Dubai: An Arabic language learning model (LLM) which can power generative AI applications?
Yes, it is possible. A new and homegrown open-source Arabic LLM, Jais, was unveiled on Wednesday.
Touted to be the world's highest quality open source Arabic LLM, Inception developed Jais, a subsidiary of Abu Dhabi's G42, in collaboration with Mohammed bin Zayed University of Artificial Intelligence and Silicon Valley-based Cerebras Systems.
How was Jais developed?
The Jais model, with 13 billion parameters, was created using a specialised dataset. This dataset consisted of 116 billion Arabic tokens to capture the richness of the Arabic language and 279 billion English word tokens to enhance its performance across languages.

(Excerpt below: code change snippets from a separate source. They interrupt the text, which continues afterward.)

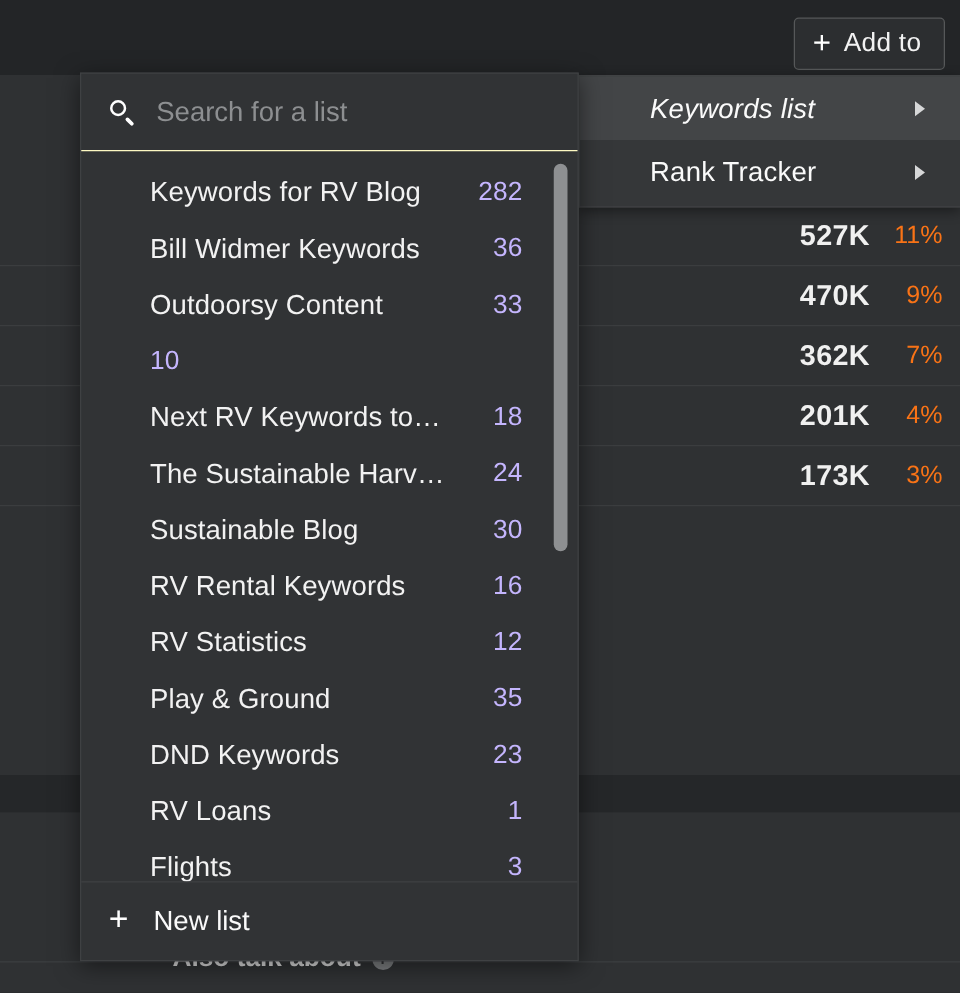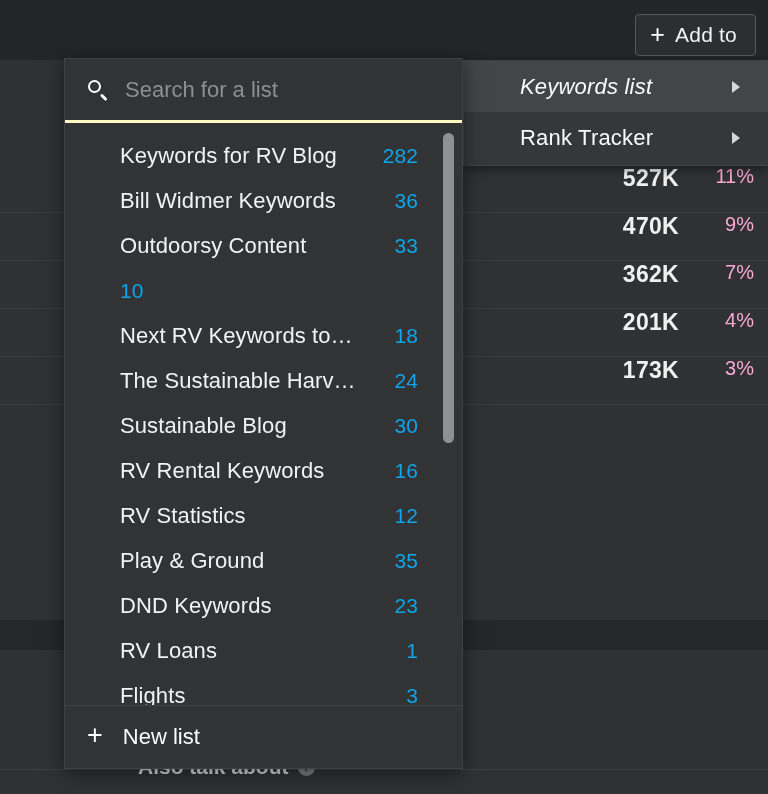"Search for a list" .dd-search { border-bottom: 3px solid #fef9c3 -> 1px solid #fef9c3 }
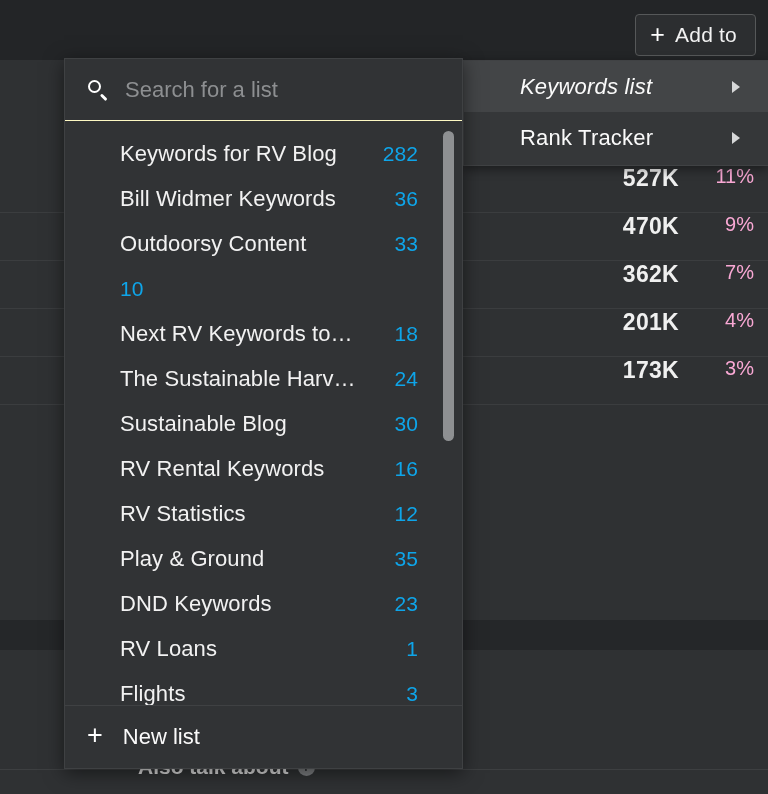"282" .dd-item .count { color: #0ea5e9 -> #c4b5fd }
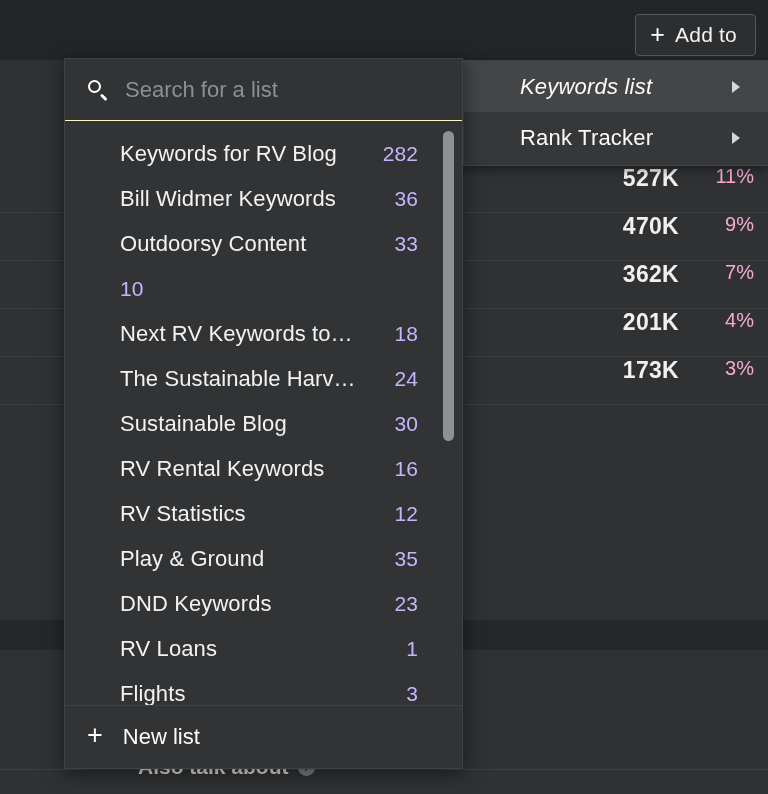"527K" .bg-row { align-items: flex-start -> center; gap: 31px -> 14px }
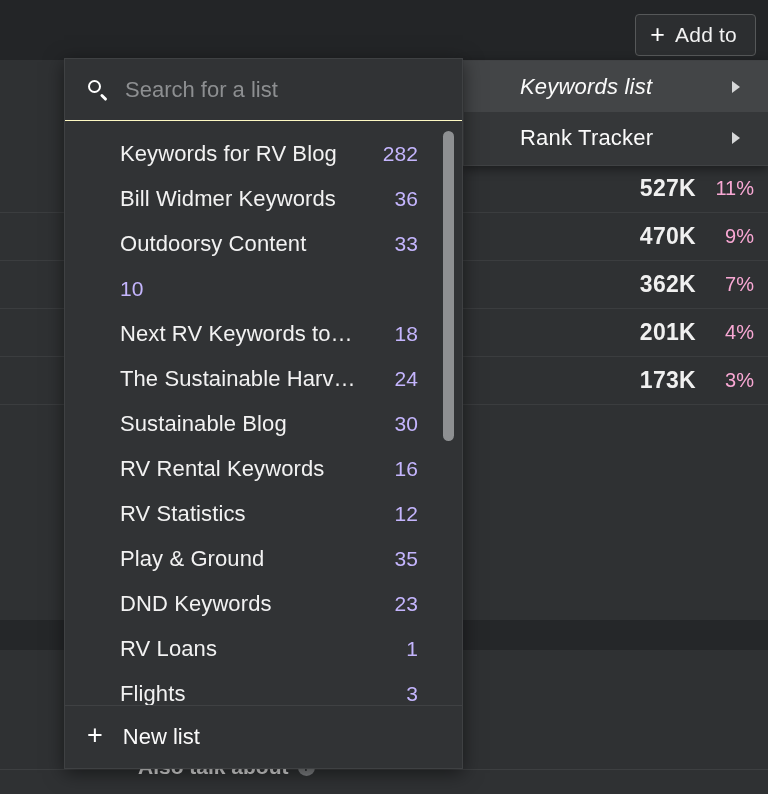"11%" .bg-pct { color: #f9a8d4 -> #f97316 }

It was trained on Condor Galaxy, the recently announced multi-exaFLOP AI supercomputer built by G42 and Cerebras, explained Dr Andrew Jackson, the CEO of Inception.
Named after the tallest peak in the UAE, Jais was developed by academics and engineers as they believed few large language models are bilingual.
Existing LLMS are English–focused. But Arabic is one of the largest languages in the world, with over 400 million speakers. We asked ourselves why the Arabic community shouldn't have an Arabic LLM to represent the population.
However, Dr Jackson said since there's little Arabic data out there, it posed a challenge. "We believe that only 1 per cent of Arabic content is online," he added.
The CEO of Inception said Jais outperforms existing Arabic models like Falcon (Abu Dhabi's Technology Innovation Institute), Llama 2 (Meta Platforms) and Bloom by a sizable margin. "It is also competitive with English models of similar size despite being trained on significantly less English data," he stated.
How will Jais be used?
"We will focus on bringing Jais into government, financial, energy/ climate, and healthcare domains," said Dr Jackson.
The UAE Ministry of Foreign Affairs, Ministry of Industry and Advanced Technology, Department of Health – Abu Dhabi, ADNOC, Etihad Airways, First Abu Dhabi Bank, e&, and Mubadala Investment Company will work with Inception to use Jais.
Jais is available for download on Hugging Face, said its developers. Users can also try Jais online upon registering interest on Jais' website and receiving an invite to access the playground environment.
Jais' launch marks a major step for AI in the Arabic world. Developed in Abu Dhabi, it empowers Arabic speakers worldwide with generative AI.